:: Your task ::
From the first line to the last, copy the listing exactly and omit the images.

:: Given data ::
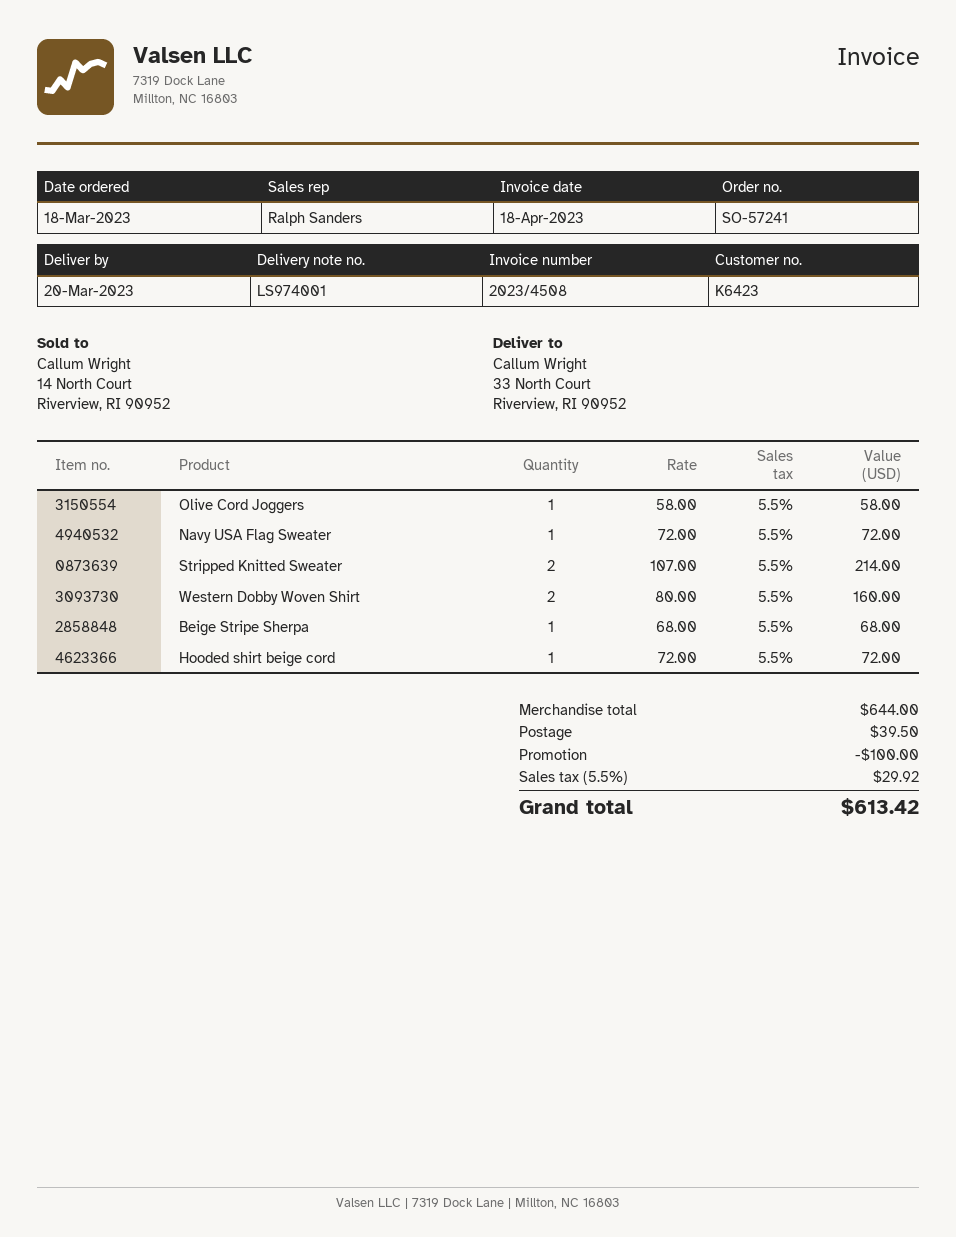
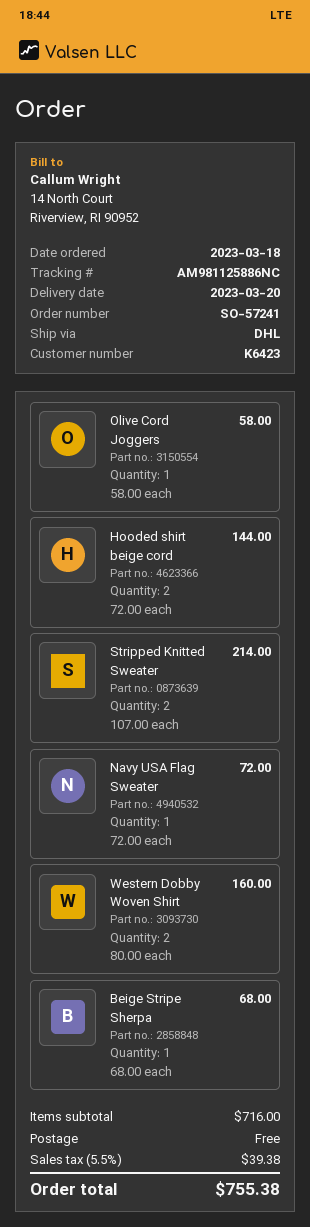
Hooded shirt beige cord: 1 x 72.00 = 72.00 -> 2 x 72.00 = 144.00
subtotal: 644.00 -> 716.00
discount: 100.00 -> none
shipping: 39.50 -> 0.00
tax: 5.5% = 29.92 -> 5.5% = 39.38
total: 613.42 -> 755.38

:: Task result ::
Hooded shirt beige cord: 1 x 72.00 = 72.00 -> 2 x 72.00 = 144.00
subtotal: 644.00 -> 716.00
discount: 100.00 -> none
shipping: 39.50 -> 0.00
tax: 5.5% = 29.92 -> 5.5% = 39.38
total: 613.42 -> 755.38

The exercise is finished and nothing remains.